F: Parte de nuestra esencia es la margen. Por eso es que la sala de teatro que soñamos tiene que estar en estos lugares, si no está en la margen, nos hacemos autogol.

RECUADRO

Vernell

Fernell Verjel Cárdenas (47 años) es profesor, licenciado en Ciencias Sociales por la Universidad Libre de Colombia, dramaturgo y poeta, con estudios de filosofía en la Universidad de Santo Tomás y en Guadalajara, México; allí debió exiliarse en 2002 tras la arremetida paramilitar que azotó su pueblo natal, en Ocaña, Norte de Santander, donde trabajaba en educación con jóvenes en la Secretaría de Cultura y Derechos Humanos “pero sin mencionar nunca las palabras derechos humanos”, a pesar de lo cual fue perseguido y tuvo que salir del país.
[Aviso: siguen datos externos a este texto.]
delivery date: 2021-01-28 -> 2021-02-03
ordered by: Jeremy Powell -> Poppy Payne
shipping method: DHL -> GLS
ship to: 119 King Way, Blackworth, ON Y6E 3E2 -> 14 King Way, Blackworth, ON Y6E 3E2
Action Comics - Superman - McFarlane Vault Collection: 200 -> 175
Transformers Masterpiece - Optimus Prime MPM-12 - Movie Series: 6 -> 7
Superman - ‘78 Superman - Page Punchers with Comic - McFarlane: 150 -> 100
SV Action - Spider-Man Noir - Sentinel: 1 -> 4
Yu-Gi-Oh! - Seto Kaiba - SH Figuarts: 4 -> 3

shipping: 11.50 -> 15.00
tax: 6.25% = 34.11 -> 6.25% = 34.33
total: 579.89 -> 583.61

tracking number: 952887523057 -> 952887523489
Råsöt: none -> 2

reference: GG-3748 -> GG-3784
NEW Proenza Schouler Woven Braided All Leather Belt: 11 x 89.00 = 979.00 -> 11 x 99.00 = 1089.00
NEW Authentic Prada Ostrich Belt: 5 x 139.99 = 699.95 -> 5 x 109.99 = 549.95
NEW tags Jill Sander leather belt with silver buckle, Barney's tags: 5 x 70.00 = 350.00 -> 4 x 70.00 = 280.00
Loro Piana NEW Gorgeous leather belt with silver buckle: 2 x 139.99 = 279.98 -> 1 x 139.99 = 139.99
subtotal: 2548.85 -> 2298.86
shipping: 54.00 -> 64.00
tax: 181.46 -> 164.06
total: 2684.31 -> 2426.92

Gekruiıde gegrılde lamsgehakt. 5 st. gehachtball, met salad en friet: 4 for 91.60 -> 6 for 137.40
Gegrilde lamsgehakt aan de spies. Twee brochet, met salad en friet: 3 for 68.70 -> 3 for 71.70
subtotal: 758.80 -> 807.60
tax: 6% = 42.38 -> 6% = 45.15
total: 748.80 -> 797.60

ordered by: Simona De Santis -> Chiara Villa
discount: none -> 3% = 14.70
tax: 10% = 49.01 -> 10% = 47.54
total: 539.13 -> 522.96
De su época de exilio son las obras Por algo sería y Las viudas, que puso en escena el colectivo artístico y teatral que impulsó a su llegada a Bogotá. Regresó al país en 2007 y se incorporó como profesor en el colegio Altamira Sur Oriental; allí propuso a sus estudiantes el proyecto Terrantes, que comenzaron a construir en 2008. Hoy Fernell ya no es director de la corporación, como parte de un proceso formativo y delegativo hacia los miembros más jóvenes del grupo.